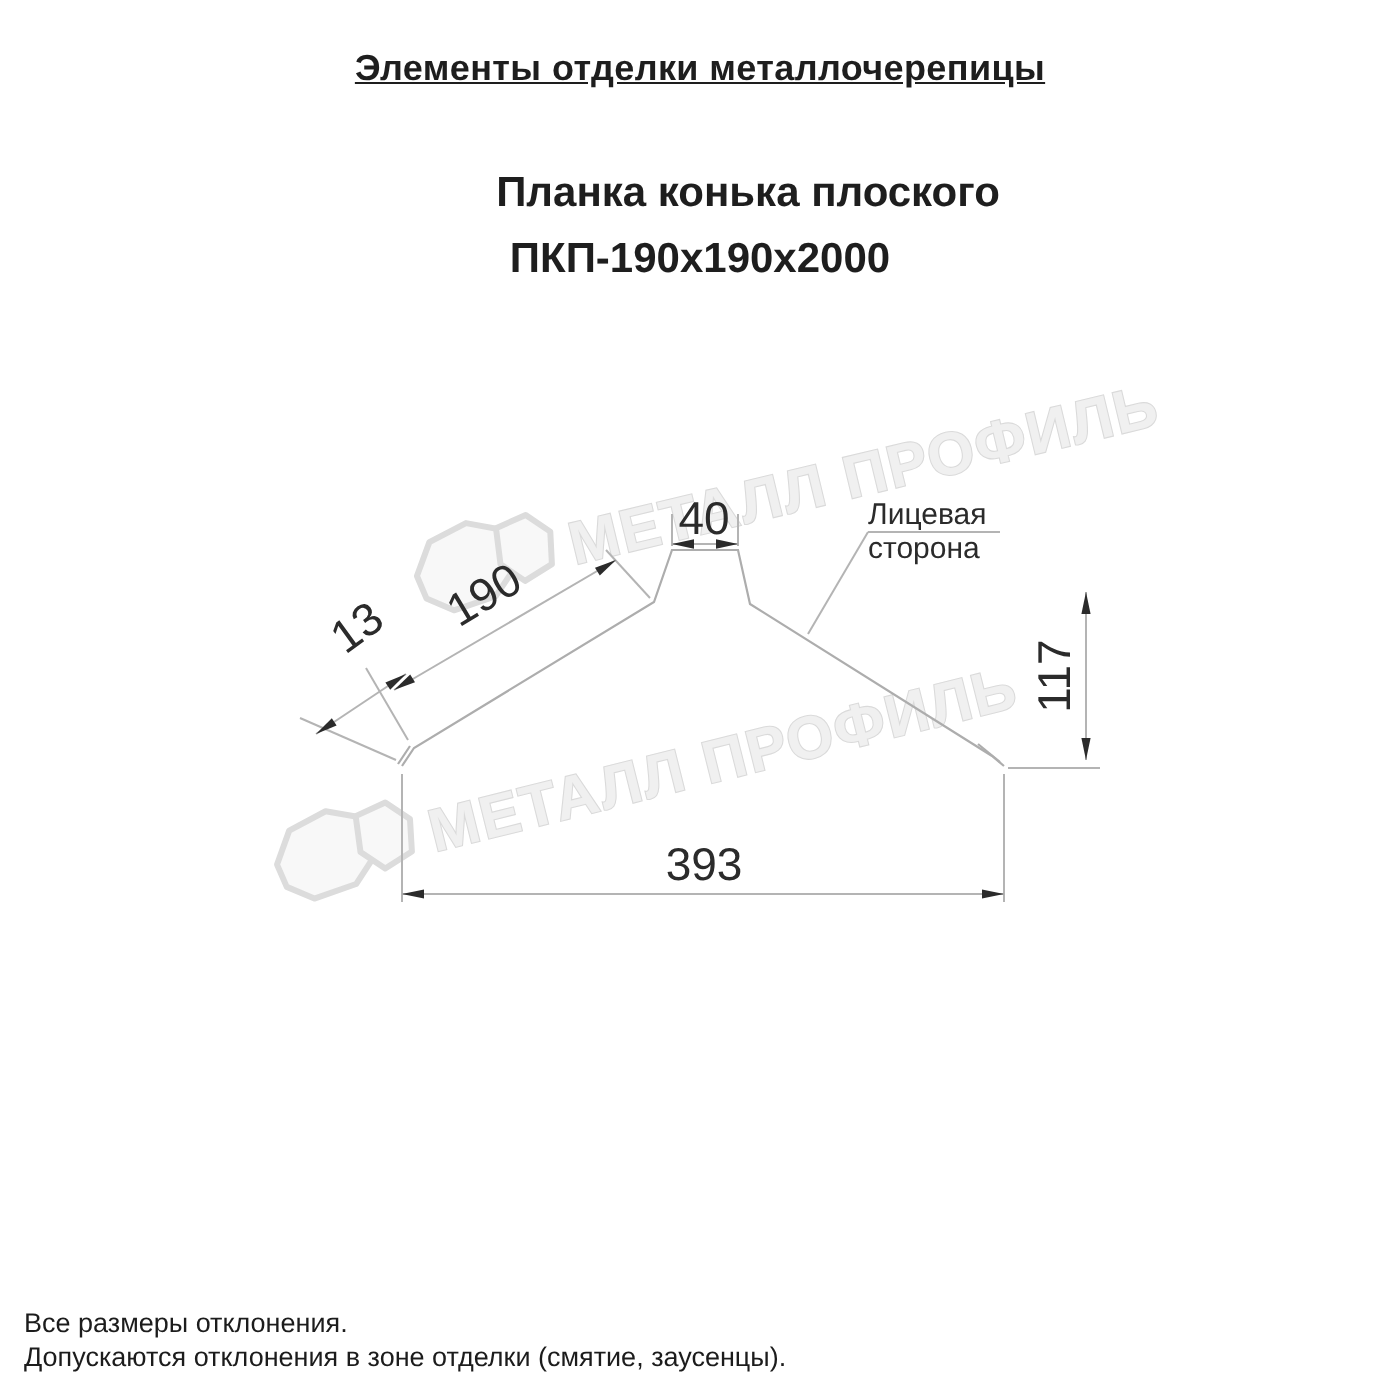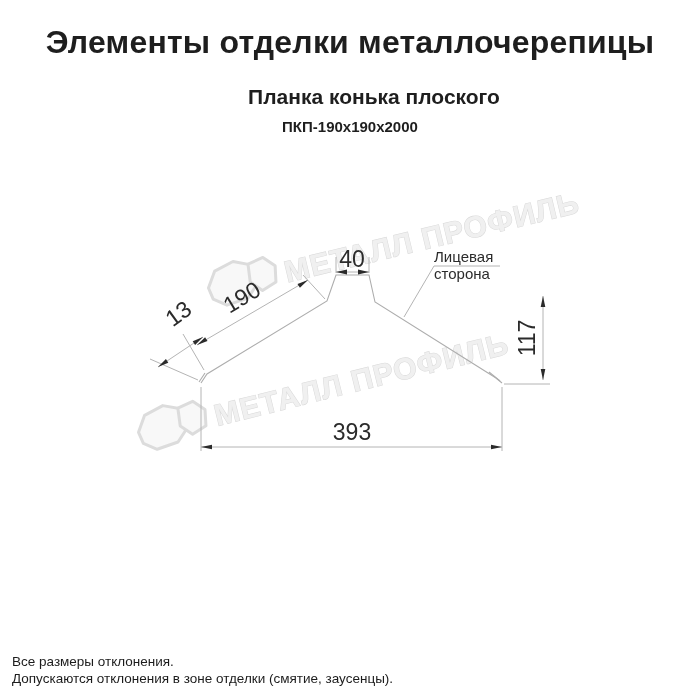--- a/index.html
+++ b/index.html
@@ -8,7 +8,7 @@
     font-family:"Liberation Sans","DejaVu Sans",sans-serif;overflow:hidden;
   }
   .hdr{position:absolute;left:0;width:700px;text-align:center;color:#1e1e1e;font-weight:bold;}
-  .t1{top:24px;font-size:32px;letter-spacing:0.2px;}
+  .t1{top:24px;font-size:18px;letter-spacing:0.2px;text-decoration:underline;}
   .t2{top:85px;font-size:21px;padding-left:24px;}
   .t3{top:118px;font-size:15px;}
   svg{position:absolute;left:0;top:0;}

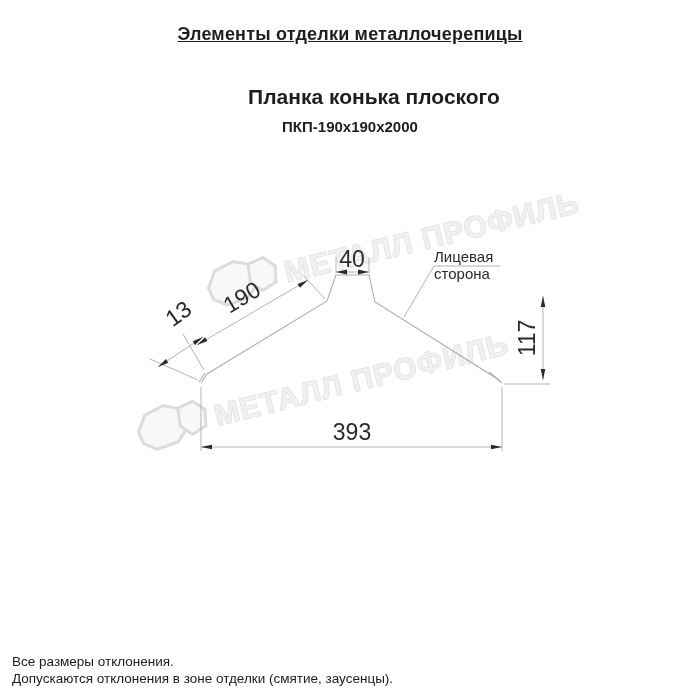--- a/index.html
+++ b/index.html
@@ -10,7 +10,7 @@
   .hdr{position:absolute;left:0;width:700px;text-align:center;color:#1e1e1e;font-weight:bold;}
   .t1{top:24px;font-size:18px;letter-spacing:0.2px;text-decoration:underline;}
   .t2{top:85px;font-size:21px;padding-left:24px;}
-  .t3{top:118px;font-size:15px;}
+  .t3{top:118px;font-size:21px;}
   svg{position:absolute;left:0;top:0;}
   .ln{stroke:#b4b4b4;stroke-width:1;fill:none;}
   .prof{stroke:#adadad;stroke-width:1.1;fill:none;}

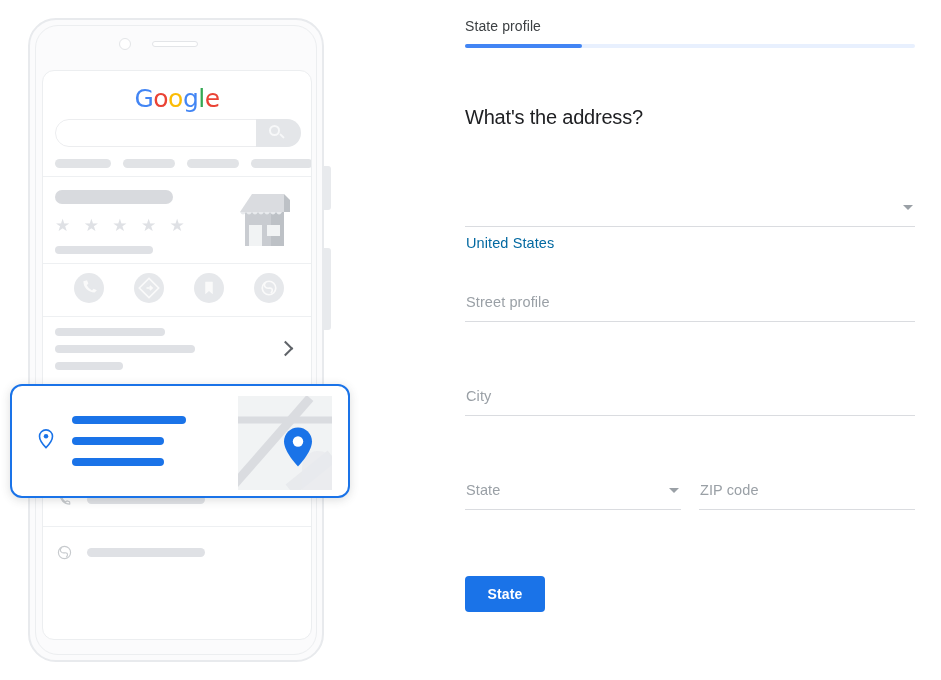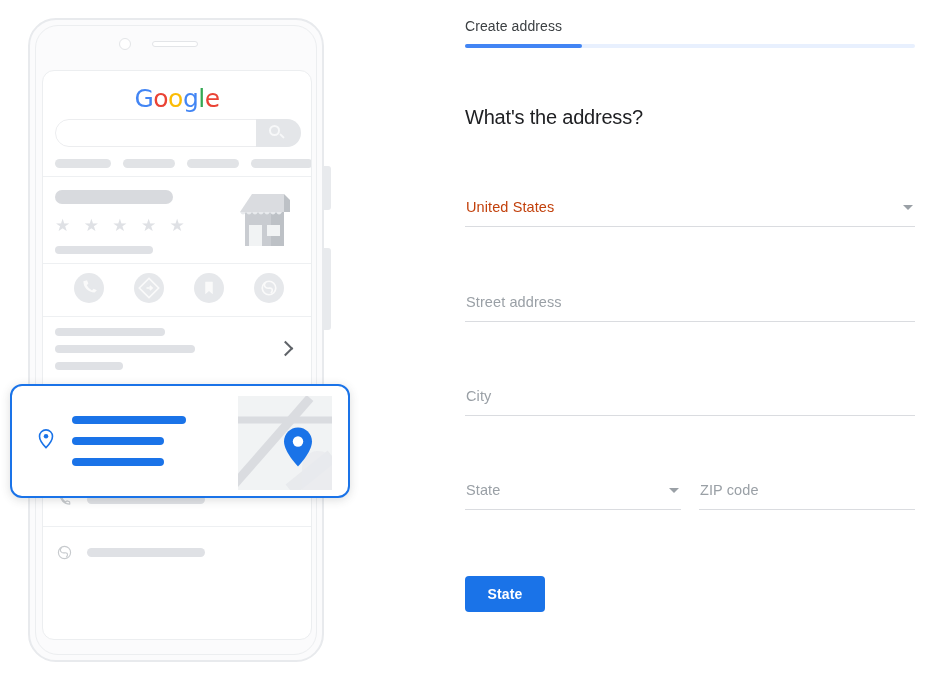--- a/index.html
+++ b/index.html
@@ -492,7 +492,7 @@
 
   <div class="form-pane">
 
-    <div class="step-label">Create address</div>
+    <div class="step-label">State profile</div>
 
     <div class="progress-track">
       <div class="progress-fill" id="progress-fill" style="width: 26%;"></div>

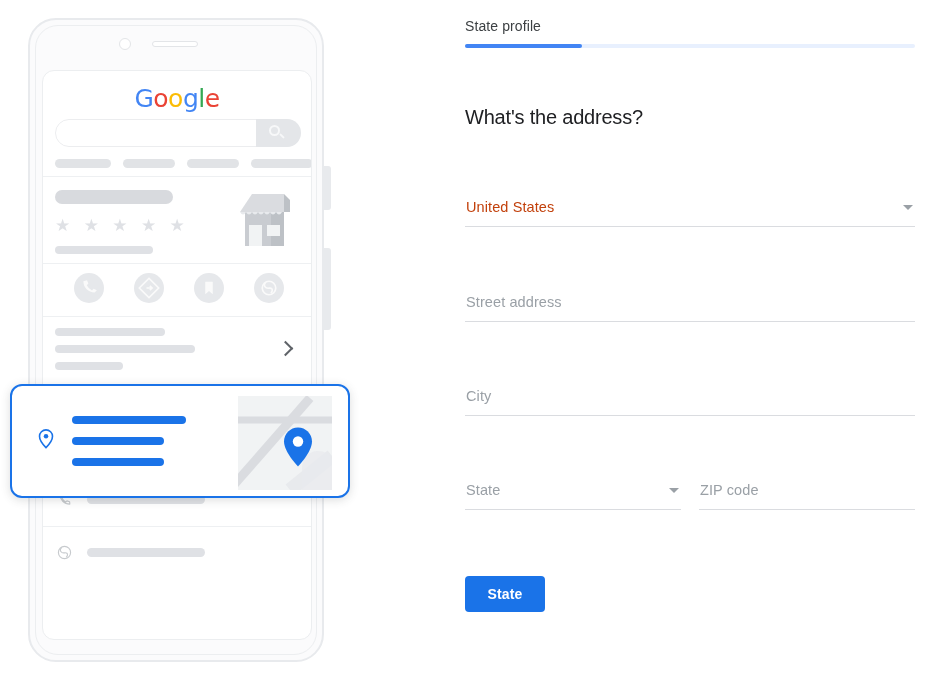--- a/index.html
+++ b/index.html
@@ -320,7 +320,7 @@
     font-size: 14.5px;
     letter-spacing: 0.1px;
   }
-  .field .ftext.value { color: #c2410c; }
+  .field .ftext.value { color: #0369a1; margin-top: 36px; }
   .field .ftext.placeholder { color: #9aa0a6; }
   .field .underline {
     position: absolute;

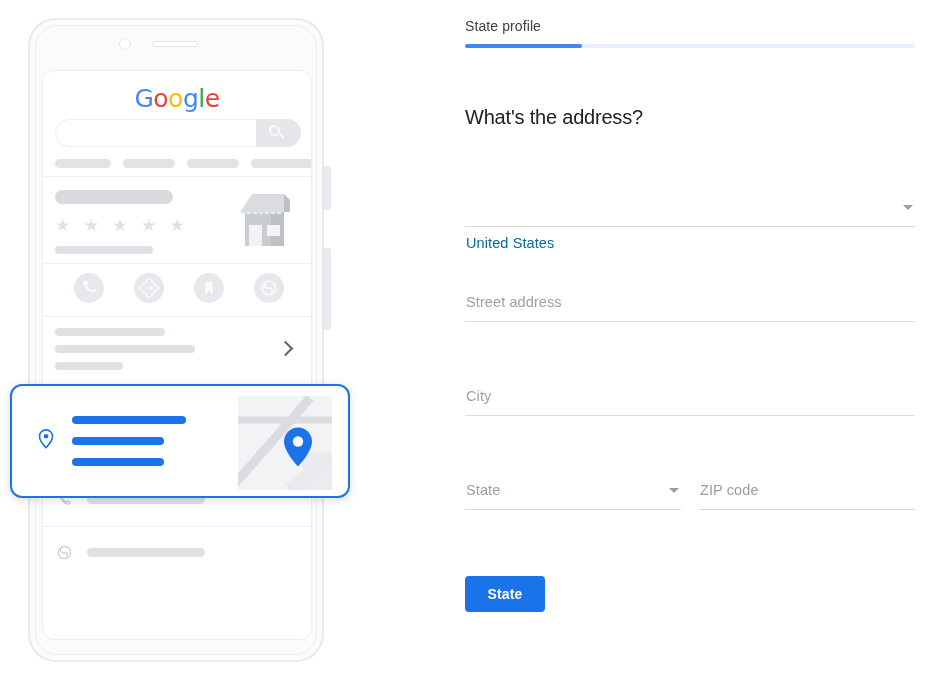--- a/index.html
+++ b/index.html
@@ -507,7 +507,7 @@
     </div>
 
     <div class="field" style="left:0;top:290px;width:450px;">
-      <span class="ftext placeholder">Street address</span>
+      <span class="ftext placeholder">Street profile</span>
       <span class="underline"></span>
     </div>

> **Task brief**
Everything in the entries must come back exactly, except the pictures.

> **Response to the task**
--- a/index.html
+++ b/index.html
@@ -8,7 +8,7 @@
     font-family:"Liberation Sans","DejaVu Sans",sans-serif;overflow:hidden;
   }
   .hdr{position:absolute;left:0;width:700px;text-align:center;color:#1e1e1e;font-weight:bold;}
-  .t1{top:24px;font-size:32px;letter-spacing:0.2px;}
+  .t1{top:24px;font-size:18px;letter-spacing:0.2px;text-decoration:underline;}
   .t2{top:85px;font-size:21px;padding-left:24px;}
   .t3{top:118px;font-size:15px;}
   svg{position:absolute;left:0;top:0;}

--- a/index.html
+++ b/index.html
@@ -10,7 +10,7 @@
   .hdr{position:absolute;left:0;width:700px;text-align:center;color:#1e1e1e;font-weight:bold;}
   .t1{top:24px;font-size:18px;letter-spacing:0.2px;text-decoration:underline;}
   .t2{top:85px;font-size:21px;padding-left:24px;}
-  .t3{top:118px;font-size:15px;}
+  .t3{top:118px;font-size:21px;}
   svg{position:absolute;left:0;top:0;}
   .ln{stroke:#b4b4b4;stroke-width:1;fill:none;}
   .prof{stroke:#adadad;stroke-width:1.1;fill:none;}

--- a/index.html
+++ b/index.html
@@ -492,7 +492,7 @@
 
   <div class="form-pane">
 
-    <div class="step-label">Create address</div>
+    <div class="step-label">State profile</div>
 
     <div class="progress-track">
       <div class="progress-fill" id="progress-fill" style="width: 26%;"></div>

--- a/index.html
+++ b/index.html
@@ -320,7 +320,7 @@
     font-size: 14.5px;
     letter-spacing: 0.1px;
   }
-  .field .ftext.value { color: #c2410c; }
+  .field .ftext.value { color: #0369a1; margin-top: 36px; }
   .field .ftext.placeholder { color: #9aa0a6; }
   .field .underline {
     position: absolute;

--- a/index.html
+++ b/index.html
@@ -507,7 +507,7 @@
     </div>
 
     <div class="field" style="left:0;top:290px;width:450px;">
-      <span class="ftext placeholder">Street address</span>
+      <span class="ftext placeholder">Street profile</span>
       <span class="underline"></span>
     </div>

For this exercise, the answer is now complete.